### REQUIRED ACTION
Gather all lines from the material that contain "center".

### EXTRACTED INFORMATION

'''

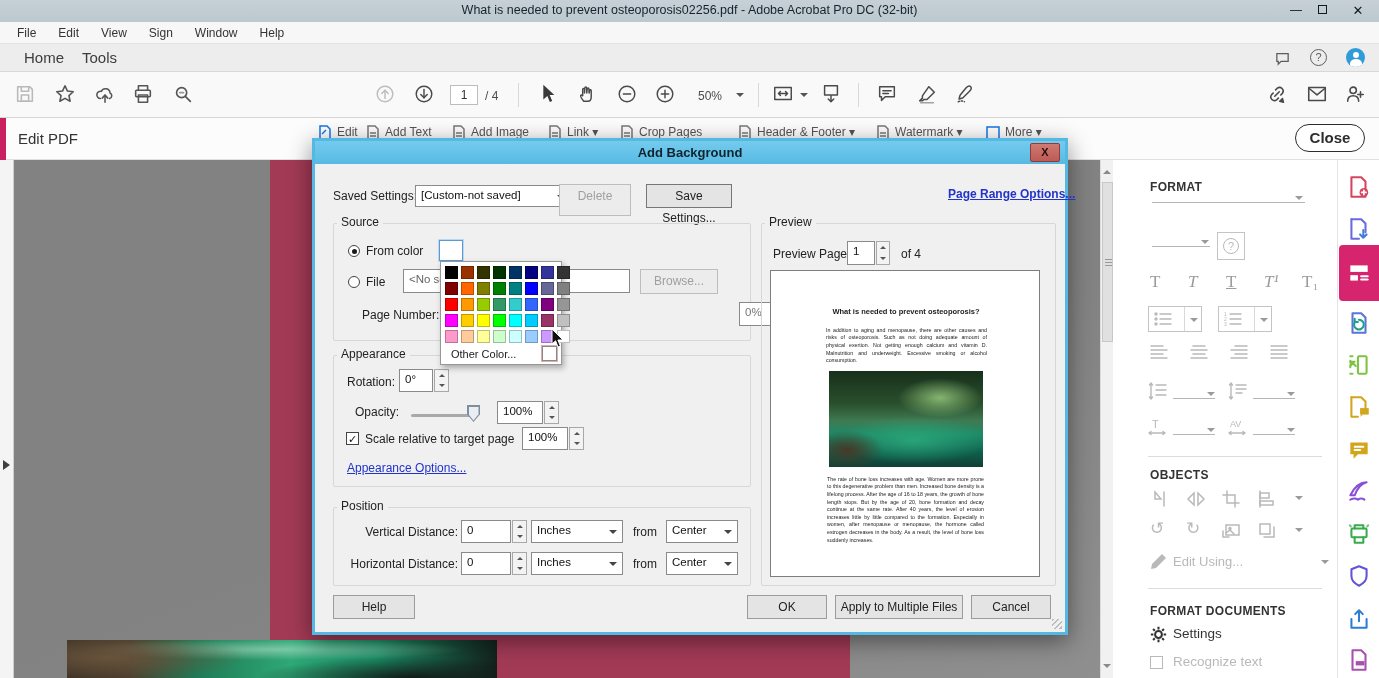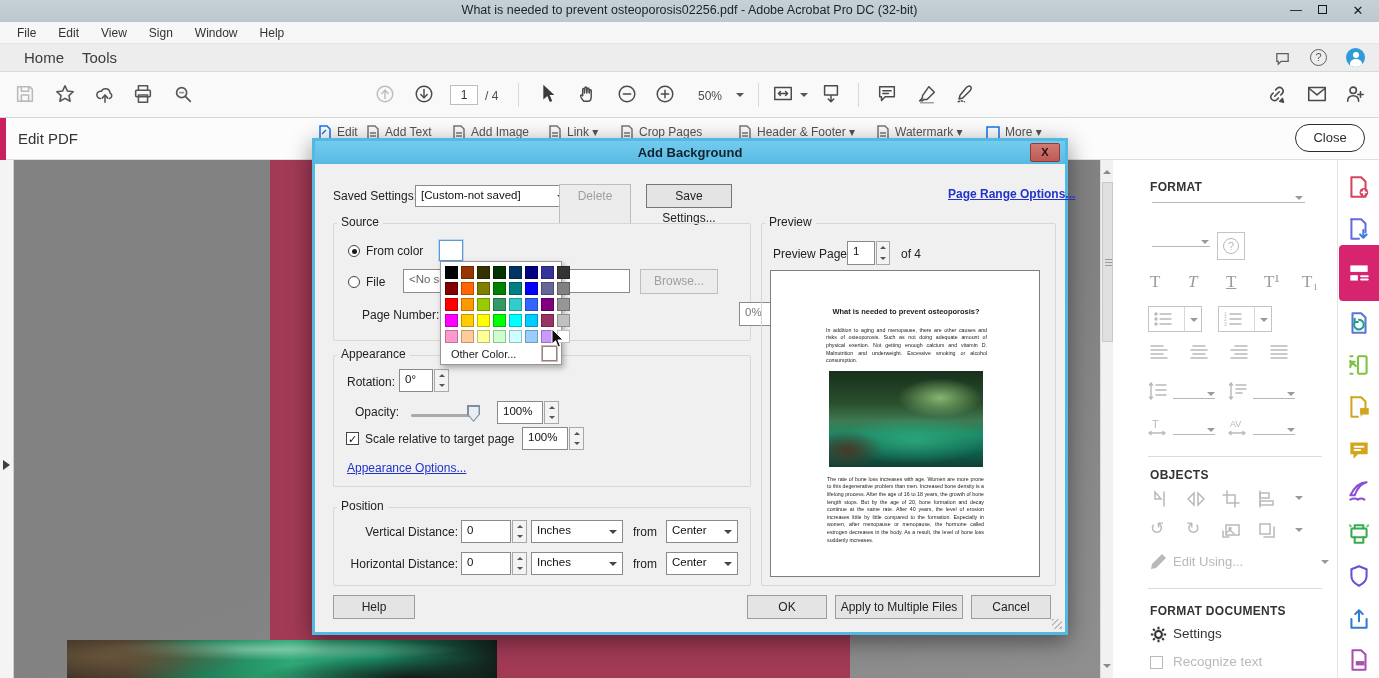--- a/index.html
+++ b/index.html
@@ -18,21 +18,21 @@
   #doc-tab{position:absolute;left:140px;top:0;width:156px;height:28px;background:#fcfcfc;border:1px solid #d5d5d5;border-bottom:none;font-size:12.5px;color:#333;line-height:27px;padding:0 10px;}
   #doc-tab .x{position:absolute;right:8px;top:0;color:#777;font-size:12px;}
   #toolbar{left:0;top:72px;width:1379px;height:46px;background:#f9f9f9;border-bottom:1px solid #d6d6d6;}
   .tbi{position:absolute;top:11px;width:24px;height:24px;}
   .tbsep{position:absolute;top:11px;width:1px;height:24px;background:#d9d9d9;}
   .tbtxt{position:absolute;font-size:12px;color:#4c4c4c;}
   #editbar{left:0;top:118px;width:1379px;height:42px;background:#fcfcfc;border-bottom:1px solid #e0e0e0;}
   #editbar-accent{position:absolute;left:0;top:0;width:6px;height:42px;}
   #editbar-title{position:absolute;left:18px;top:12px;font-size:15px;color:#333;}
   .ebtool{position:absolute;top:7px;display:flex;align-items:flex-start;gap:5px;font-size:12px;color:#555;}
-  #close-pill{position:absolute;right:14px;top:6px;width:70px;height:28px;border:1.5px solid #2c2c2c;border-radius:15px;background:#fff;font-size:13px;color:#2c2c2c;text-align:center;line-height:25px;}
+  #close-pill{position:absolute;right:14px;top:6px;width:70px;height:28px;border:1.5px solid #2c2c2c;border-radius:15px;background:#fff;font-size:15px;color:#2c2c2c;text-align:center;line-height:25px;font-weight:bold;}
   
   #canvas{left:0;top:160px;width:1113px;height:518px;background:linear-gradient(160deg,#828282 55%,#8f8f8f 100%);overflow:hidden;}
   #navstrip{position:absolute;left:0;top:0;width:14px;height:518px;background:#f4f4f4;border-right:1px solid #cfcfcf;}
   #navstrip .arr{position:absolute;left:3px;top:300px;width:0;height:0;border:5px solid transparent;border-left:7px solid #3f3f3f;}
   #docpage{position:absolute;left:270px;top:0;width:580px;height:518px;}
   #docimg{position:absolute;left:67px;top:480px;width:430px;height:38px;}
   #vscroll{position:absolute;right:0;top:0;width:13px;height:518px;background:#f1f1f1;border-left:1px solid #dcdcdc;}
   .scrollarrow{position:absolute;left:2px;width:0;height:0;border:4px solid transparent;}
   #vthumb{position:absolute;left:1px;top:22px;width:11px;height:160px;background:#e0e0e0;border:1px solid #c8c8c8;}
   #vthumb i{position:absolute;left:2px;width:7px;height:1px;background:#9a9a9a;}
@@ -370,21 +370,21 @@
       <span class="uline" style="left:39px;top:42px;width:153px;"></span>
       <i class="caret" style="left:182px;top:36px;"></i>
       <span class="uline" style="left:39px;top:86px;width:58px;"></span>
       <i class="caret" style="left:88px;top:80px;"></i>
       <span class="abs" style="left:104px;top:72px;width:28px;height:28px;border:1px solid #c4c4c4;">
         <i style="position:absolute;left:5px;top:5px;width:16px;height:16px;border:1.4px solid #b9b9b9;border-radius:50%;font-style:normal;font-size:11px;color:#b9b9b9;text-align:center;line-height:15px;">?</i>
       </span>
       <span class="Tg" style="left:37px;top:112px;">T</span>
       <span class="Tg" style="left:75px;top:112px;font-style:italic;">T</span>
       <span class="Tg" style="left:113px;top:112px;text-decoration:underline;">T</span>
-      <span class="Tg" style="left:151px;top:112px;">T¹</span>
+      <span class="Tg" style="left:151px;top:112px;font-style:italic;">T¹</span>
       <span class="Tg" style="left:189px;top:112px;">T₁</span>
       <span class="listbox" style="left:35px;top:146px;">
         <span style="position:absolute;left:5px;top:4px;">
           <svg width="20" height="18" viewBox="0 0 20 18" fill="none" stroke="#b9b9b9" stroke-width="1.4" stroke-linecap="round">
             <circle cx="2" cy="3" r="1" fill="#b9b9b9"></circle>
             <circle cx="2" cy="8" r="1" fill="#b9b9b9"></circle>
             <circle cx="2" cy="13" r="1" fill="#b9b9b9"></circle>
             <path d="M6 3h11M6 8h11M6 13h11"></path>
           </svg>
         </span>
@@ -598,21 +598,21 @@
         </svg>
       </div>
     </div>
 
   <div class="abs" id="dialog">
     <div id="dlg-title">Add Background</div>
     <div id="dlg-x">X</div>
 
     <span class="lbl" style="left:18px;top:48px;">Saved Settings:</span>
     <span class="combo" style="left:100px;top:44px;width:156px;height:22px;"><span>[Custom-not saved]</span><i class="ar"></i></span>
-    <span class="btn dis" style="left:244px;top:43px;width:72px;height:40px;line-height:22px;">Delete</span>
+    <span class="btn dis" style="left:244px;top:43px;width:72px;height:32px;line-height:22px;">Delete</span>
     <span class="btn" style="left:331px;top:43px;width:86px;height:24px;line-height:22px;border-color:#767676;">Save Settings...</span>
     <span class="link" style="left:633px;top:46px;font-weight:600;">Page Range Options...</span>
 
     <div class="groupbox" style="left:18px;top:82px;width:418px;height:118px;"></div>
     <span class="grouplbl" style="left:22px;top:74px;">Source</span>
     <span class="radio sel" style="left:33px;top:104px;"></span>
     <span class="lbl" style="left:51px;top:103px;">From color</span>
     <span class="abs" style="left:124px;top:99px;width:24px;height:21px;background:#fff;border:1px solid #5b9bd5;box-shadow:0 0 0 1px #bcd8f0;"></span>
     <span class="radio" style="left:33px;top:135px;"></span>
     <span class="lbl" style="left:51px;top:134px;">File</span>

'''

### REPLY TO THE EXERCISE
-  #close-pill{position:absolute;right:14px;top:6px;width:70px;height:28px;border:1.5px solid #2c2c2c;border-radius:15px;background:#fff;font-size:13px;color:#2c2c2c;text-align:center;line-height:25px;}
+  #close-pill{position:absolute;right:14px;top:6px;width:70px;height:28px;border:1.5px solid #2c2c2c;border-radius:15px;background:#fff;font-size:15px;color:#2c2c2c;text-align:center;line-height:25px;font-weight:bold;}
         <i style="position:absolute;left:5px;top:5px;width:16px;height:16px;border:1.4px solid #b9b9b9;border-radius:50%;font-style:normal;font-size:11px;color:#b9b9b9;text-align:center;line-height:15px;">?</i>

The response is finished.